Example of data analysis *
| Data unit | Condensed data | Code | Initial theme | Final subtheme |
|---|---|---|---|---|
| Comparing to visits at the CHS, the child feel more safe at home, in her known environment, then it is easier for the staff to judge the child development as well | The staff will see how the child behave at home | assess behaviour | security at home | Home environments increase the feeling of security |
| Comparing to visits at the CHS, the child feel more safe at home, in her known environment, then it is easier for the staff to judge the child development as well | Child feel safe in known environment | known environment | ||
| We know that there is a limited time for the visits, but it did not feel like that since the staff were so calm and relaxed | The staff seemed more relaxed | relaxed feeling | relaxed environment | |
| It feels safer talking about sensitive matters at home, at the CHS there are others in the waiting room, and you don’t want to come out there crying | Talking about sensitive matters | sensitive matters | secure feeling |
*Transcripts and analysis were in Swedish, and the example has been translated by the authors
Ethics
The Swedish Ethical Review Authority approved the study, reference number 2021–04925. The study was performed in accordance with the Declaration of Helsinki and Swedish research regulations.
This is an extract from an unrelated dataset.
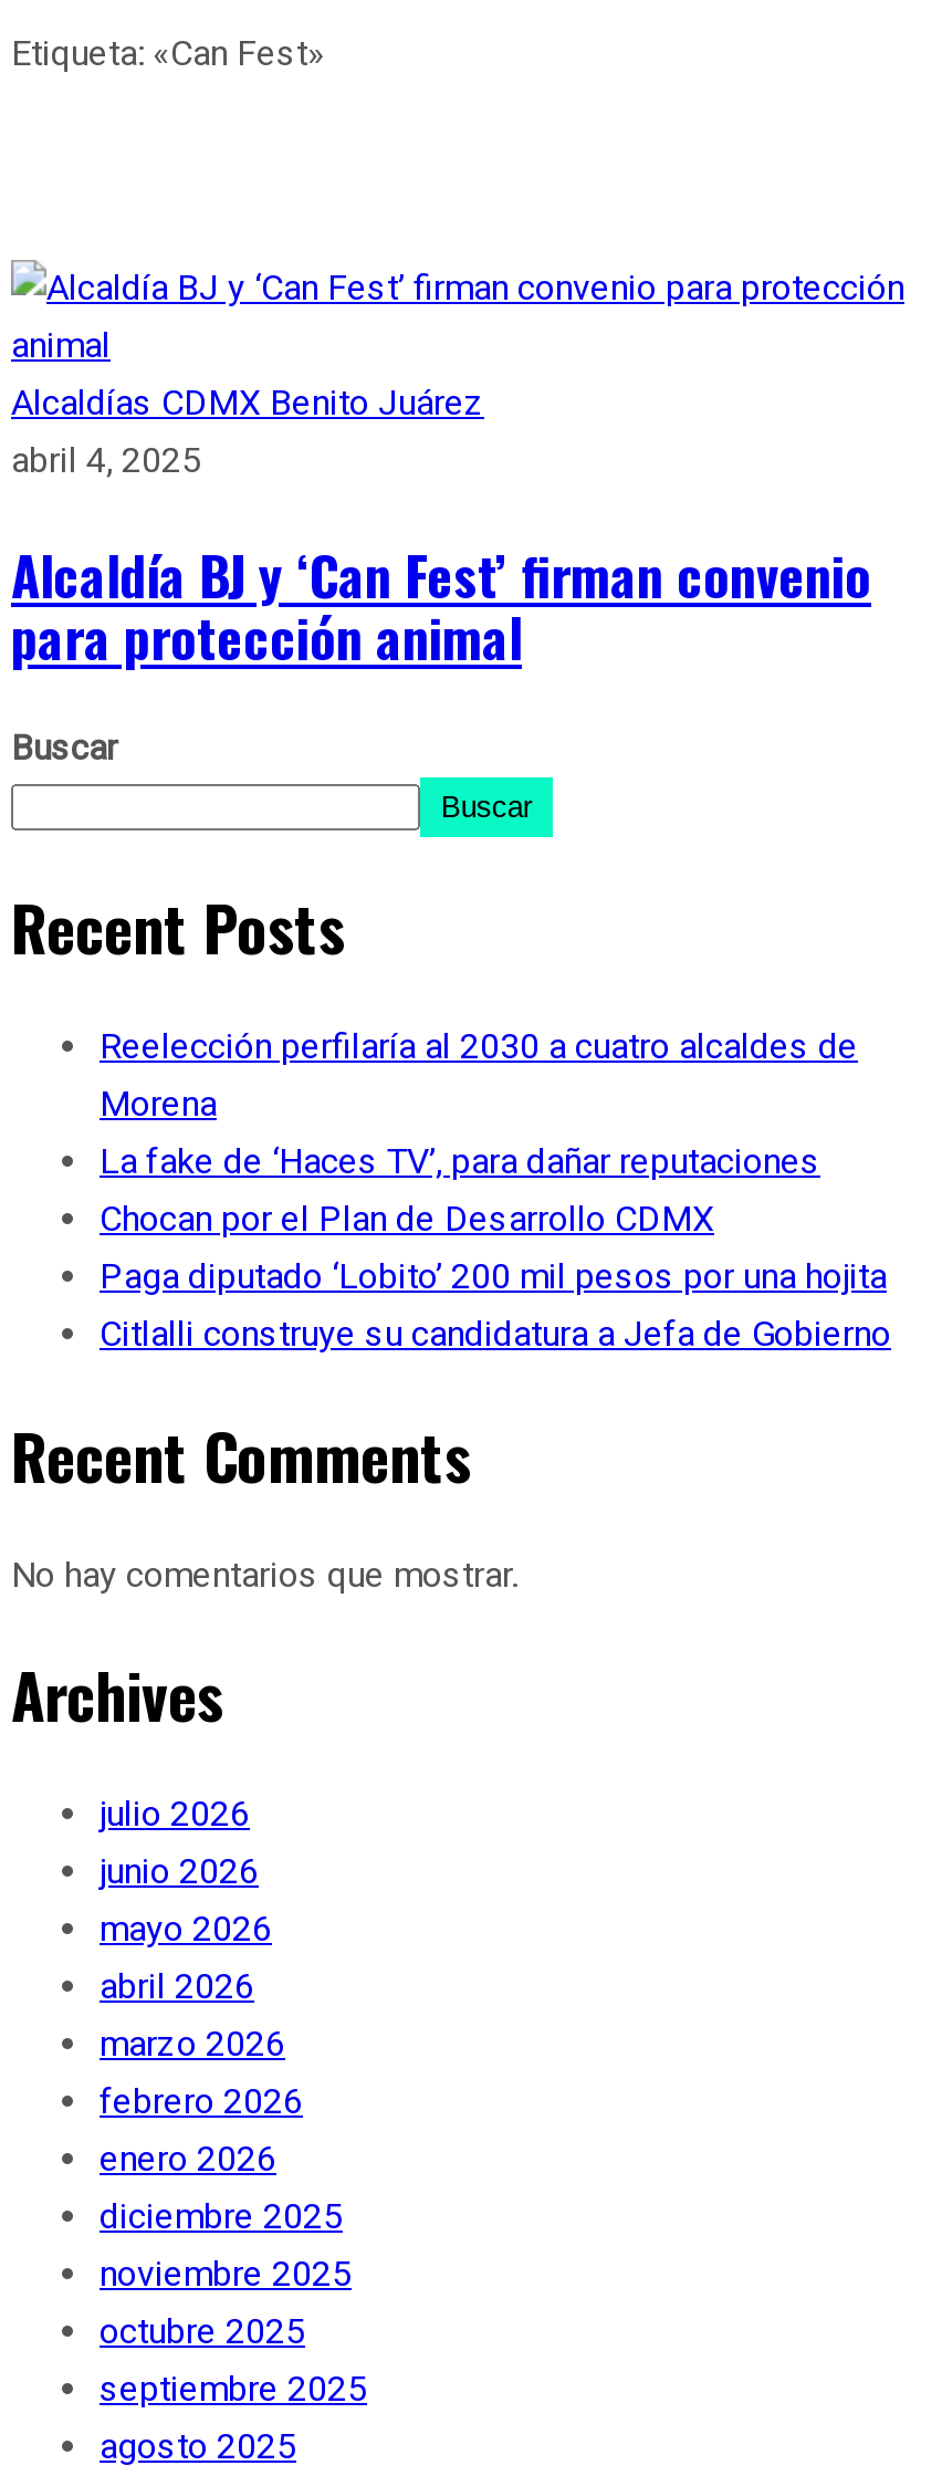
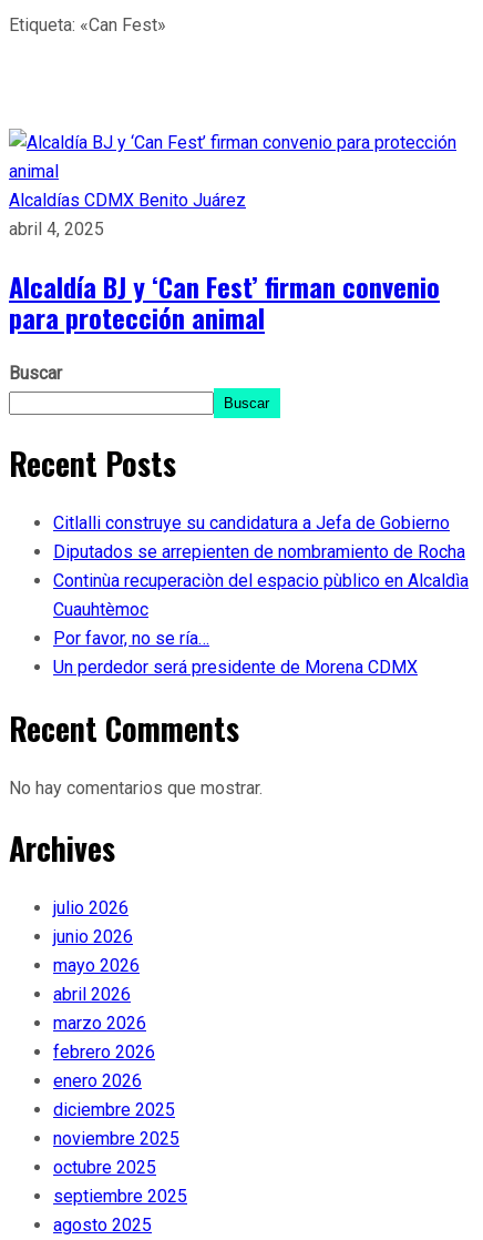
[100,1026,887,1298] Reelección perfilaría al 2030 a cuatro alcaldes de | Morena | La fake de ‘Haces TV’, para dañar reputaciones | Chocan por el Plan de Desarrollo CDMX | Paga diputado ‘Lobito’ 200 mil pesos por una hojita -> none
moved [100,1314,891,1356] -> [53,513,450,534]: Citlalli construye su candidatura a Jefa de Gobierno
none -> [53,542,469,678] Diputados se arrepienten de nombramiento de Rocha | Continùa recuperaciòn del espacio pùblico en Alcaldìa | Cuauhtèmoc | Por favor, no se ría… | Un perdedor será presidente de Morena CDMX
All participants got and signed an informed consent form when leaving their phone numbers, and they verbally agreed to participate when the interview was booked and once more when it started.
Results
The results consist of one overarching theme, Universal home-visits create preconditions for tailored parental support, and four subthemes: Relations and continuity are essential; Different professional competencies complement each other and reinforce support; Home environments increase the feeling of security; and The universal approach facilitates acceptance (Fig. 2).
Fig. 2.
Overarching theme and subthemes
The results illustrate the mainly positive experiences expressed by the parents. Even if they did not always understand the purpose the programme served for their particular family, they thought it was good for all first-time parents and the general approach worked proactively and preventatively, thereby promoting children’s health and development.
Relations and continuity are essential
The parents expressed the importance of continuity in building trustful relationships with both the CHS nurse and the social worker. This was important in embracing the possibilities of the parental support that was offered.
The first step in building a relationship was to understand the purpose of the extended home-visit programme. This was only sometimes clear to the parents, or at least they expressed that they were not sure. Before the first home-visit, most parents wanted to “clean up” to show a presentable image of their home. However, this was not anything they thought about when the professionals came; no one felt that checking the home was the purpose of the health visit. The parents expressed that providing them with a clear description of the purpose of the home-visit beforehand was something that could be improved in the home-visit programme.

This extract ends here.